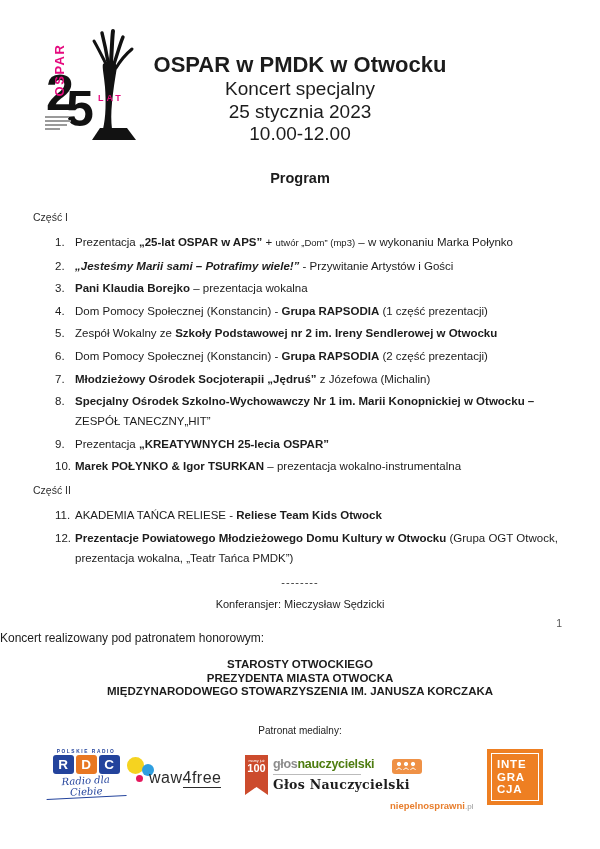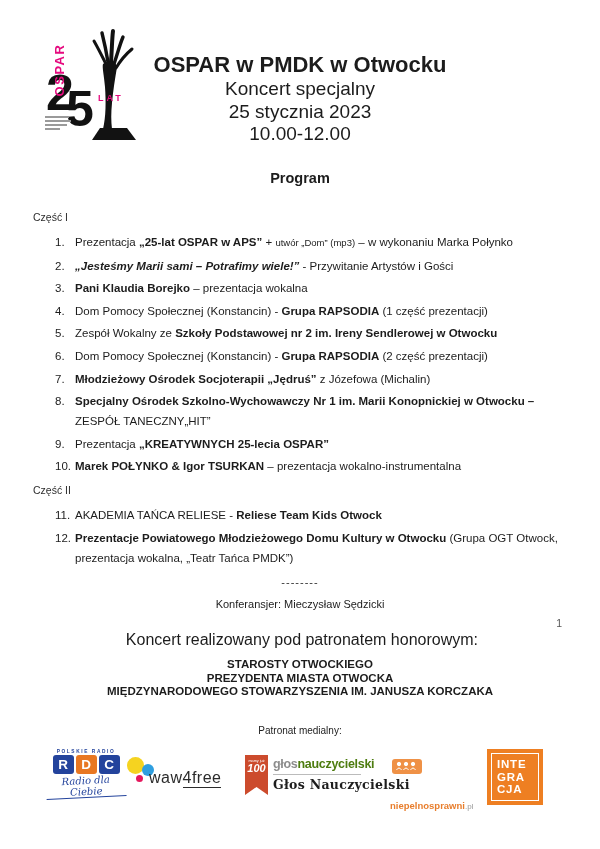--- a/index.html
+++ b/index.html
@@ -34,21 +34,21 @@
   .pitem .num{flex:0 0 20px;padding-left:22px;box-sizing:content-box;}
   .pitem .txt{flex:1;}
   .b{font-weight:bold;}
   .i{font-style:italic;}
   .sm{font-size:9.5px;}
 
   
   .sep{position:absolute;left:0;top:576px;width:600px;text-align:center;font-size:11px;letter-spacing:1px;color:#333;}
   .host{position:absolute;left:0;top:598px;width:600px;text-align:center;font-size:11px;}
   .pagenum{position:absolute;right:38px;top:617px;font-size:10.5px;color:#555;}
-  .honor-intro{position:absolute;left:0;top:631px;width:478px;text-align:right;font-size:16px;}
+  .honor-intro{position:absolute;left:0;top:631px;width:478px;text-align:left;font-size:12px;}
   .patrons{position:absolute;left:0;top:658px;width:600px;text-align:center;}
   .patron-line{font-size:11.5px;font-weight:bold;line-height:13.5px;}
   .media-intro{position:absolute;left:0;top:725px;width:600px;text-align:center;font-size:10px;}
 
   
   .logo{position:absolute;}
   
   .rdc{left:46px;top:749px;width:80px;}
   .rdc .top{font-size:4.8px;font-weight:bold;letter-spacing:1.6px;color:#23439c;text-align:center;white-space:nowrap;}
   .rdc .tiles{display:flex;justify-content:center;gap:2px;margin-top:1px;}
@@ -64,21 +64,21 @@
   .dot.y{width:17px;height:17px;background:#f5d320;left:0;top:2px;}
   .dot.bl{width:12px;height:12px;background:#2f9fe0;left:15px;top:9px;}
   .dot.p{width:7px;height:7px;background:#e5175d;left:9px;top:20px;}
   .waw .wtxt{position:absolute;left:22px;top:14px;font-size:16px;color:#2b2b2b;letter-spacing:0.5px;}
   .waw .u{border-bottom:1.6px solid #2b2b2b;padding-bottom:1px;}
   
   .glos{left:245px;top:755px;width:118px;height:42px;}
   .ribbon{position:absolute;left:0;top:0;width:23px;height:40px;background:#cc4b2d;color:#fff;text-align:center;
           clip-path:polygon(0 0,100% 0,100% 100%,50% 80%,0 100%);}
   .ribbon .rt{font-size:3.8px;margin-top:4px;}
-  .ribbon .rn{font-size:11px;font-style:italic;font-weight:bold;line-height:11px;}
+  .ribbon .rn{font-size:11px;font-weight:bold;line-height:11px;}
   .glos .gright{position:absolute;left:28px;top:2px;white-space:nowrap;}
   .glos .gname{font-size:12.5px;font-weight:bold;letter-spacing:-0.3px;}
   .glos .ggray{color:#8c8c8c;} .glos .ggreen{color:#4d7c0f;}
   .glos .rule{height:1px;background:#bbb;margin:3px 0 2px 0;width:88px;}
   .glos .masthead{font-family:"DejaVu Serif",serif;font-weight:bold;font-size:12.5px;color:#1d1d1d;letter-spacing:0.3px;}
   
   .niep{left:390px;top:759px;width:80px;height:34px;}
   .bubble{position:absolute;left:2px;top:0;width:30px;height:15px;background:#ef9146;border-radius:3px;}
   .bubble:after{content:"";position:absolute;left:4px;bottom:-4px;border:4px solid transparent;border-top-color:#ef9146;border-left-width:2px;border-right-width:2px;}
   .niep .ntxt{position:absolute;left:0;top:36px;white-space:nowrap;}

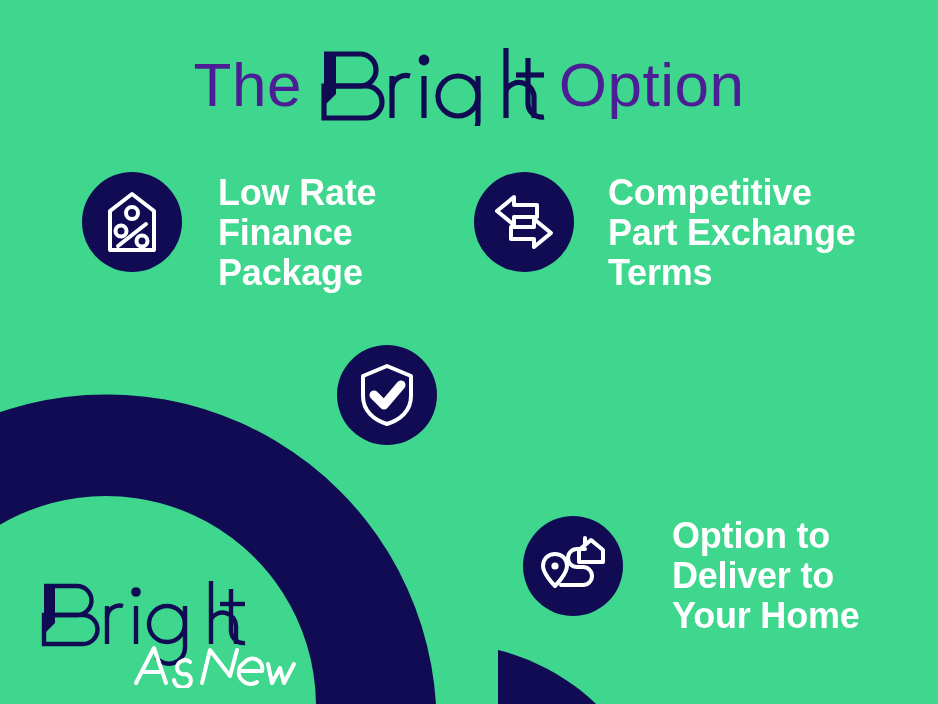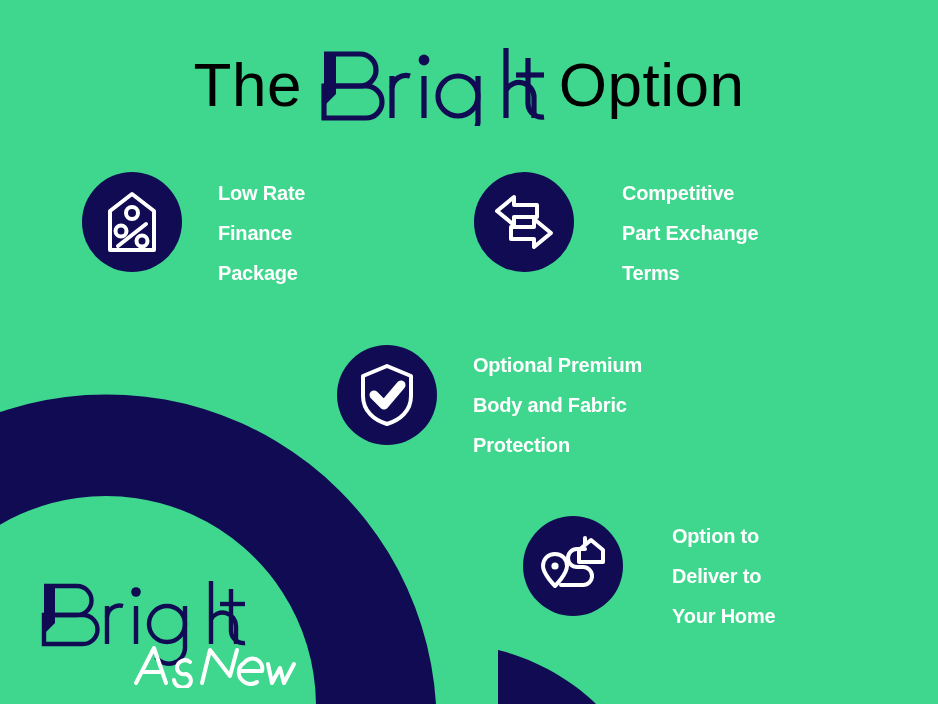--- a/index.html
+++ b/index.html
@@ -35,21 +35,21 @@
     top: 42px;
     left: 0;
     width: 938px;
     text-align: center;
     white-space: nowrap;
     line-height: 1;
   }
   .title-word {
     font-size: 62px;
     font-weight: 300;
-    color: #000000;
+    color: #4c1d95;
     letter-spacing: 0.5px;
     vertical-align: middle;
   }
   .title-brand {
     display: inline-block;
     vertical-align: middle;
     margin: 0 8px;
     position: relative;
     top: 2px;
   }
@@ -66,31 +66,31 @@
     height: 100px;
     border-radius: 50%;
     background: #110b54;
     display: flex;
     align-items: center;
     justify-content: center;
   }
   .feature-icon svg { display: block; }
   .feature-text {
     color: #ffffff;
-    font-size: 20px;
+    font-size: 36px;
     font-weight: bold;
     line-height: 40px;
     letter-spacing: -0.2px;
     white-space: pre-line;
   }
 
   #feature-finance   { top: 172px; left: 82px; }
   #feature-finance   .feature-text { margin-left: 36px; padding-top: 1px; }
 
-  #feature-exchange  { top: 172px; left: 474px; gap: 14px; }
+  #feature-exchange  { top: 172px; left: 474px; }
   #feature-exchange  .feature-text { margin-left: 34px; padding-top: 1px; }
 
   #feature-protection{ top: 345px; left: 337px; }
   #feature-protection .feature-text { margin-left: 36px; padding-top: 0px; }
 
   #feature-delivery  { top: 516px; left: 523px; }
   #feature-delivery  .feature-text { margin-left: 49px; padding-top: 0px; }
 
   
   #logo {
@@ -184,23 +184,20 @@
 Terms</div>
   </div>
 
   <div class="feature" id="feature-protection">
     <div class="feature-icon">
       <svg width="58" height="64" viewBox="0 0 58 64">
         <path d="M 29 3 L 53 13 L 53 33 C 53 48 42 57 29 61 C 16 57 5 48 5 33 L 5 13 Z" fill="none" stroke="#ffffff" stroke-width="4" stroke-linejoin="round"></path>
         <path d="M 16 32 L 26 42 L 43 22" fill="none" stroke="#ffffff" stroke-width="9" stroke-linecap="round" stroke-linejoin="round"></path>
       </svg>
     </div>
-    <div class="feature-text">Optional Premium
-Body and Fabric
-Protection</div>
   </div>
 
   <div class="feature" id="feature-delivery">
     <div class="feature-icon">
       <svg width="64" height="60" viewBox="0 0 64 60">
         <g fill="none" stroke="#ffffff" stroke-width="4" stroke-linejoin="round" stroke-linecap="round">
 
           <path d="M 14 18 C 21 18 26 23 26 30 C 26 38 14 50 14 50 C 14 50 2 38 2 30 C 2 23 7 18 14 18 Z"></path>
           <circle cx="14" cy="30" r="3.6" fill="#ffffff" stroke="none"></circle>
____
TASK TO CARRY OUT: What is the number of lines in the material above that include "flex"? Answer with the number only.

WRITTEN ANSWER: 4